Data under study:
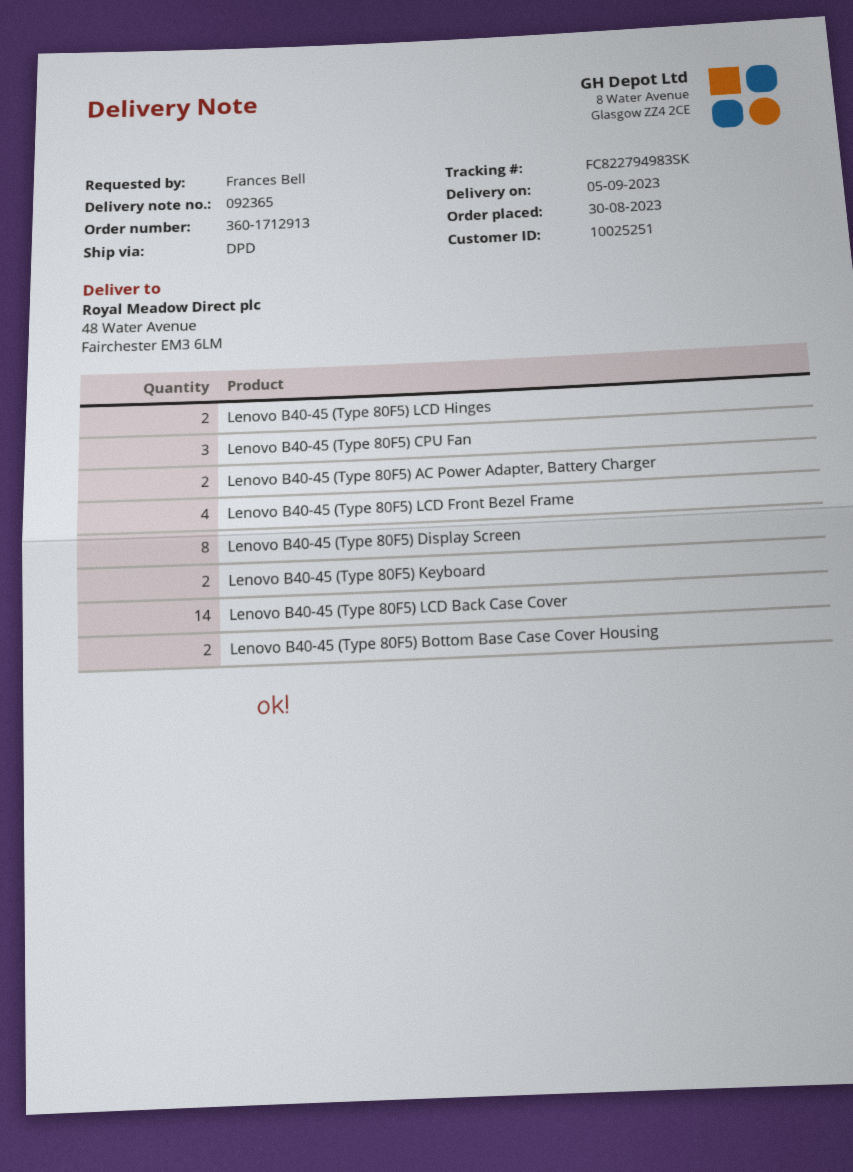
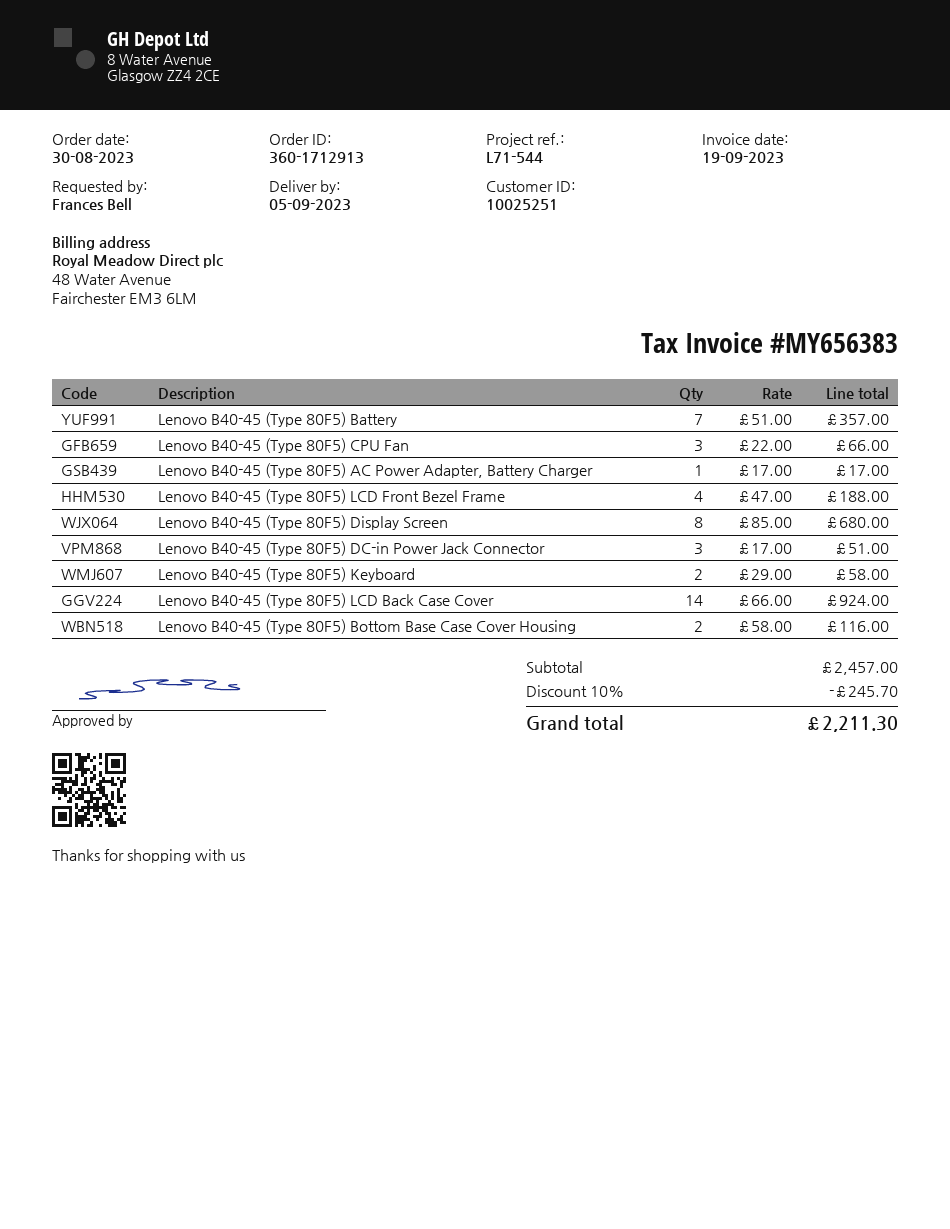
Lenovo B40-45 (Type 80F5) LCD Hinges: 2 -> none
Lenovo B40-45 (Type 80F5) AC Power Adapter, Battery Charger: 2 -> 1
Lenovo B40-45 (Type 80F5) Battery: none -> 7
Lenovo B40-45 (Type 80F5) DC-in Power Jack Connector: none -> 3

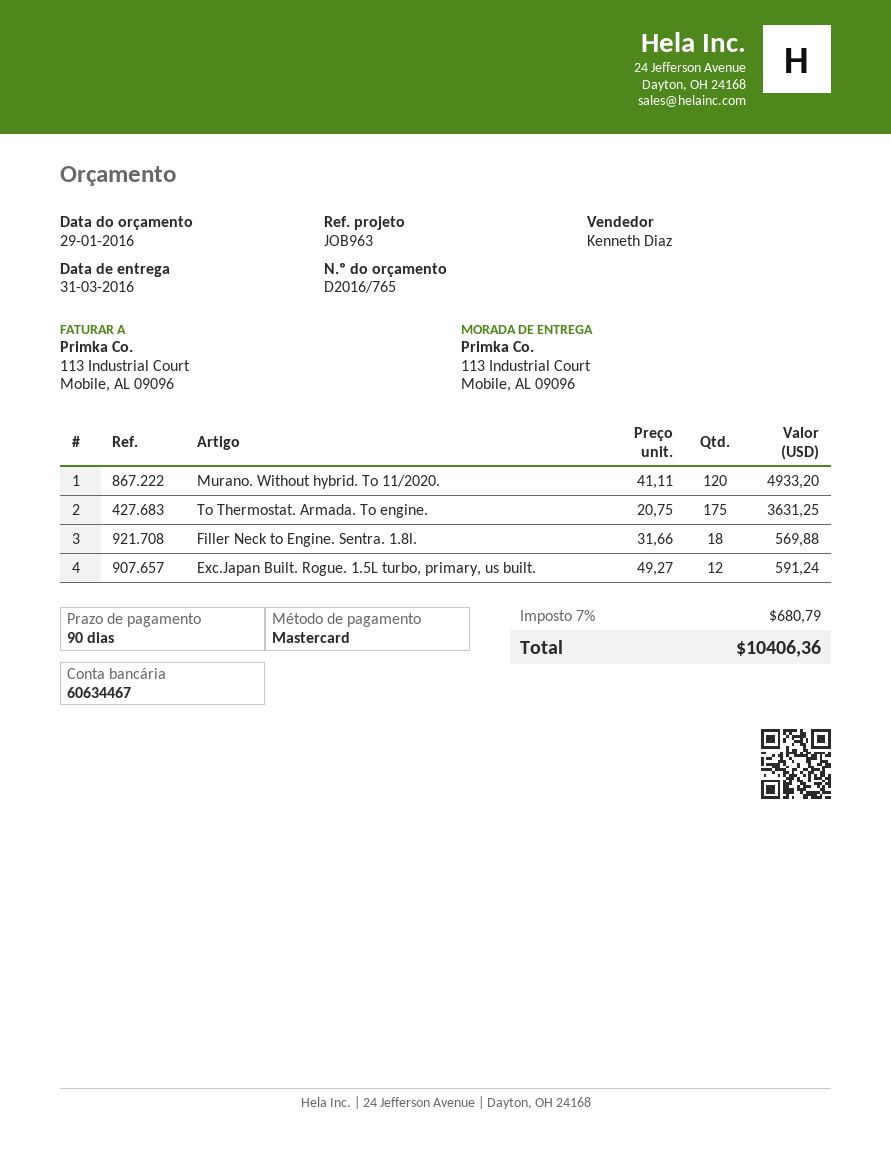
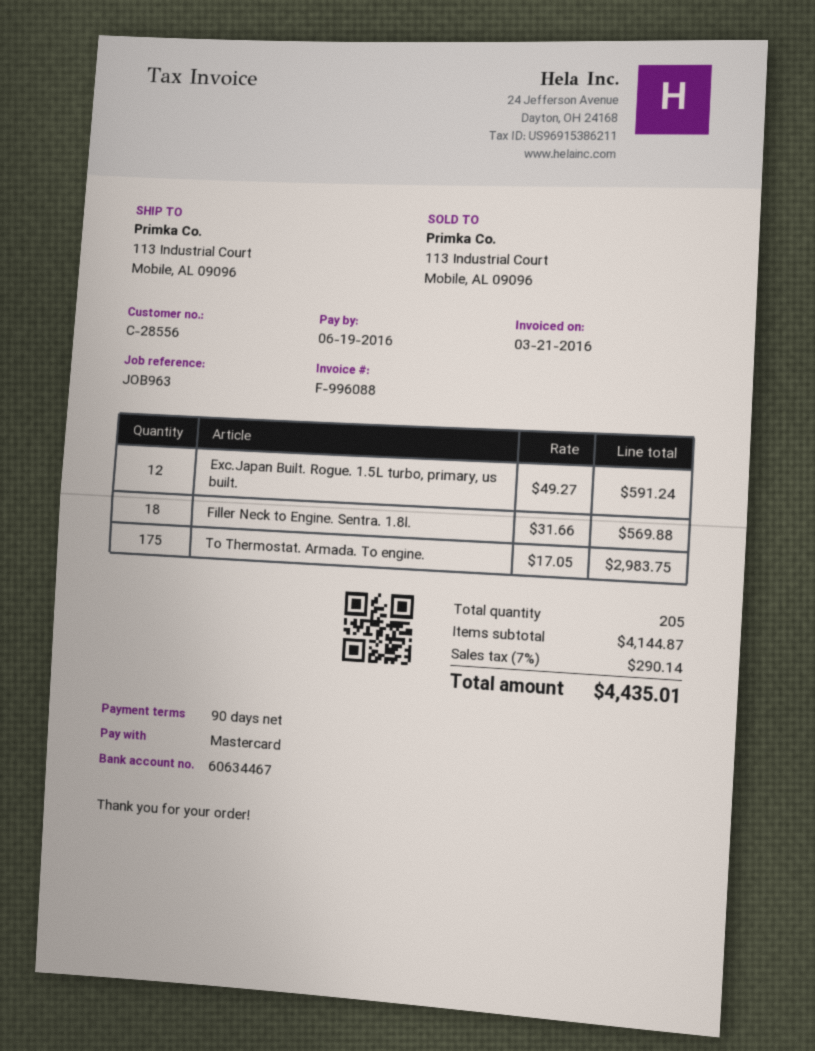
Murano. Without hybrid. To 11/2020.: 120 x 41.11 = 4933.20 -> none
To Thermostat. Armada. To engine.: 175 x 20.75 = 3631.25 -> 175 x 17.05 = 2983.75
tax: 7% = 680.79 -> 7% = 290.14
total: 10406.36 -> 4435.01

The task: Find all the lines with "Lenovo" in the data and copy them.

Your response:
Lenovo B40-45 (Type 80F5) LCD Hinges: 2 -> none
Lenovo B40-45 (Type 80F5) AC Power Adapter, Battery Charger: 2 -> 1
Lenovo B40-45 (Type 80F5) Battery: none -> 7
Lenovo B40-45 (Type 80F5) DC-in Power Jack Connector: none -> 3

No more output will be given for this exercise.